%%

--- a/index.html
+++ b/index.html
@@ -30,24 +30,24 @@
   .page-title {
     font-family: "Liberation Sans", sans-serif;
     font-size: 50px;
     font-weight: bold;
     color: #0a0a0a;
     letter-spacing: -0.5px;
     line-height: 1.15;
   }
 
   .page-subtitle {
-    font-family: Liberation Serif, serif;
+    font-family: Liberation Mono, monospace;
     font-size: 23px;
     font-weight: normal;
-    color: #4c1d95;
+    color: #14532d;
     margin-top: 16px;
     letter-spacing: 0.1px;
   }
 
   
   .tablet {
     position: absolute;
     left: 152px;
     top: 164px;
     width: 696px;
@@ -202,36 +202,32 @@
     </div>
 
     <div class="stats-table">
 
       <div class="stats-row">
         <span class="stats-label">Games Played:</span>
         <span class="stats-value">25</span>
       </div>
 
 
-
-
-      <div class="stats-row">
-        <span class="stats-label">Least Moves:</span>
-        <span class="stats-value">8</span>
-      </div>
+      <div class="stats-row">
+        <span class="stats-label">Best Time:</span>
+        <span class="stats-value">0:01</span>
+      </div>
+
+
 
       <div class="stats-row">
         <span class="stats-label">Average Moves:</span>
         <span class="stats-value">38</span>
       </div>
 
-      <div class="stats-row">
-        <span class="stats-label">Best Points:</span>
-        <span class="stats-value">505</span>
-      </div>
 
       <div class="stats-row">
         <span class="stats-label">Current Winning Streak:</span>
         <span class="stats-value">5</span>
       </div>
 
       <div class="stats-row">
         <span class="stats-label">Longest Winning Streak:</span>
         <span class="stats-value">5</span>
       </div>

%%
%%

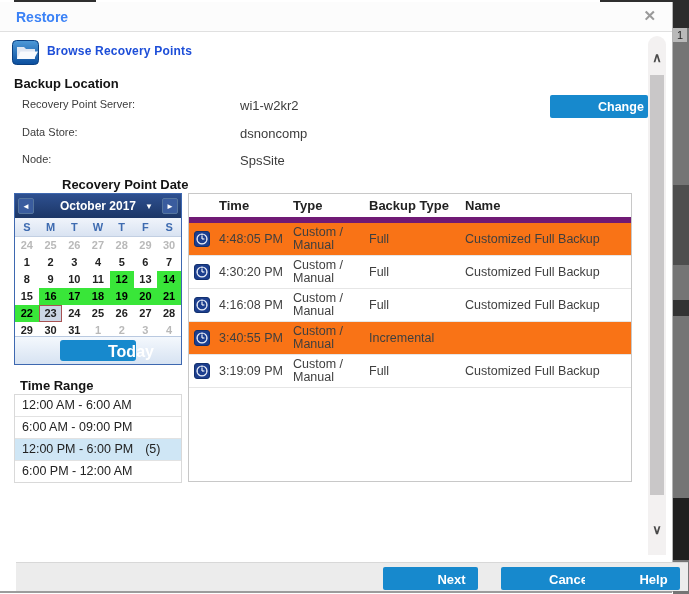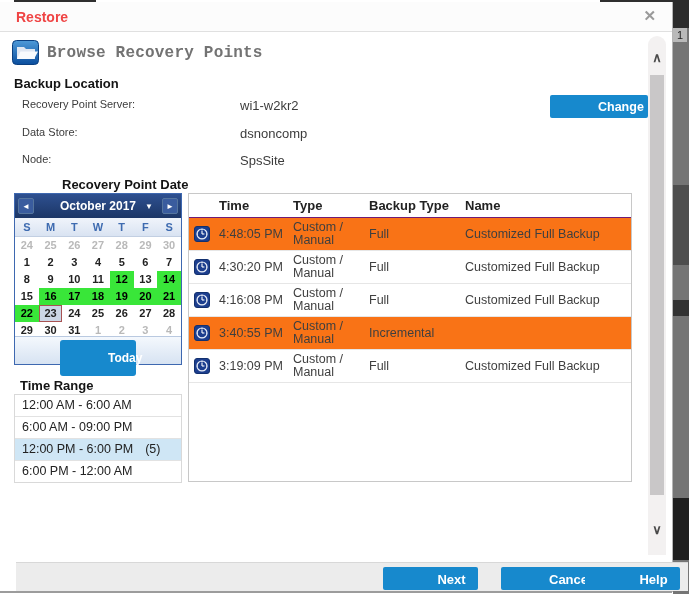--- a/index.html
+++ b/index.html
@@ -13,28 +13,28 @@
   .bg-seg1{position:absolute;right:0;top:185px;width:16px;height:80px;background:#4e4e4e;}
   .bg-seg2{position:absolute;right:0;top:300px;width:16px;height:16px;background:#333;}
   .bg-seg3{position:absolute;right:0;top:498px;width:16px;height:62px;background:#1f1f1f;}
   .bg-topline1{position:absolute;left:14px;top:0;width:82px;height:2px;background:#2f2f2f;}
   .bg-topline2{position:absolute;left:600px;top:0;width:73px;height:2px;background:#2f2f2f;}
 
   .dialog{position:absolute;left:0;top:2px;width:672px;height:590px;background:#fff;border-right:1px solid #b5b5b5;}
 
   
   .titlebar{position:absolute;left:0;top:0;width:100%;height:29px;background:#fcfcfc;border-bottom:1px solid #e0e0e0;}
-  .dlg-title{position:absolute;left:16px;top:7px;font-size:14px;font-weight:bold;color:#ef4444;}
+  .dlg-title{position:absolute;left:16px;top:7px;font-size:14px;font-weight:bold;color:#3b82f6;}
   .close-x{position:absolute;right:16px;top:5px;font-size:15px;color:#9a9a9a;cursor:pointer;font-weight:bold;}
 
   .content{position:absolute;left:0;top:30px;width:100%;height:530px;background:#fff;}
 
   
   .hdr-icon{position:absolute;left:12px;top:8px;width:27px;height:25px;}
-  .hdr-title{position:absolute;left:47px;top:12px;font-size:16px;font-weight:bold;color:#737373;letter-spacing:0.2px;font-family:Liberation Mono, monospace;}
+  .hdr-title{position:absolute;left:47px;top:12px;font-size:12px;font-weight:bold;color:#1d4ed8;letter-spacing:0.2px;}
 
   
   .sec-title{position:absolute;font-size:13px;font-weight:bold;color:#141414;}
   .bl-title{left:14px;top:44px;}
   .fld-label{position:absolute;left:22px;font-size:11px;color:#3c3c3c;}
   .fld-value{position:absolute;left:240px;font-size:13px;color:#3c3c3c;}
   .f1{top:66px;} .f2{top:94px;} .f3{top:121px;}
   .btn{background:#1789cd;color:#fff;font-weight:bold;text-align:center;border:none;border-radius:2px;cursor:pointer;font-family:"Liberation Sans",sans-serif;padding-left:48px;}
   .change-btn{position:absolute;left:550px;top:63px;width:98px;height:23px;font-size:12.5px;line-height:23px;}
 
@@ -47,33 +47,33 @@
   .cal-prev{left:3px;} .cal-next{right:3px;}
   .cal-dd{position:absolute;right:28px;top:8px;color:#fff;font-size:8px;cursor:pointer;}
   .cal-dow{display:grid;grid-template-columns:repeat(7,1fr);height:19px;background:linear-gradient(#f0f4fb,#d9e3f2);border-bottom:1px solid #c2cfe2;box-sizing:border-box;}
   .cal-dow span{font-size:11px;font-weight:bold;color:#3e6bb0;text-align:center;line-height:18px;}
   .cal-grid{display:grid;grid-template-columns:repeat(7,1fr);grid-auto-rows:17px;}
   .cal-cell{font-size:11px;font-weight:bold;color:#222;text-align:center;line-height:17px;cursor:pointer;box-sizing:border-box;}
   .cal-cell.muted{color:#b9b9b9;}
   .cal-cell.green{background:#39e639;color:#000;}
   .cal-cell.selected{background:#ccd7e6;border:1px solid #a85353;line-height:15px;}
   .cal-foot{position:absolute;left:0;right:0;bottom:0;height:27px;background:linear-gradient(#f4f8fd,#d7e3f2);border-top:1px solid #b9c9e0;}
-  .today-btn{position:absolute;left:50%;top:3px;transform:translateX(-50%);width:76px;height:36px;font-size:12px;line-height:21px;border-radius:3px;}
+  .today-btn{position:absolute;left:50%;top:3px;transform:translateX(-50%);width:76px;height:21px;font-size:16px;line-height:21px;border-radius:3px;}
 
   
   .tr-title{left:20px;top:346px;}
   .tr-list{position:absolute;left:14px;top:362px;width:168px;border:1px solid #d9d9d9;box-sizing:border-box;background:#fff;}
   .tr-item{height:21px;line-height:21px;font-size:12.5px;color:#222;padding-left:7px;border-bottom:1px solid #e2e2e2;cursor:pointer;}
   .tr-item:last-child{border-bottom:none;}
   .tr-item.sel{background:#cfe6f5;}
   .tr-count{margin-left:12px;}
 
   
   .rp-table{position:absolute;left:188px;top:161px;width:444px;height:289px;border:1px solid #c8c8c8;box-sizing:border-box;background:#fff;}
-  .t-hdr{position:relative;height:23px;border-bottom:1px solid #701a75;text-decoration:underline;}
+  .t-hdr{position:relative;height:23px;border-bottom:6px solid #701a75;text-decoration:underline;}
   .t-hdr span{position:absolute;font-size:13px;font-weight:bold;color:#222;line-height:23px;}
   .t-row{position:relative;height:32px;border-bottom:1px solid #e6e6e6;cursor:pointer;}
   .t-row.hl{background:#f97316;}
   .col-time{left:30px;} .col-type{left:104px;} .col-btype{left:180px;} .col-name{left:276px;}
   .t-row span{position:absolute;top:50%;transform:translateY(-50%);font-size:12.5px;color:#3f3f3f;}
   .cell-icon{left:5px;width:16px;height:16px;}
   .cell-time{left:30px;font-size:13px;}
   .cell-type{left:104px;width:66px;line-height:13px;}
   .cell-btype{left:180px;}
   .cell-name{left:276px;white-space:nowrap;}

%%

Where a line above includes "value", copy that line.

         <span class="stats-value">25</span>
-        <span class="stats-value">8</span>
+        <span class="stats-value">0:01</span>
         <span class="stats-value">38</span>
-        <span class="stats-value">505</span>
         <span class="stats-value">5</span>
         <span class="stats-value">5</span>
   .fld-value{position:absolute;left:240px;font-size:13px;color:#3c3c3c;}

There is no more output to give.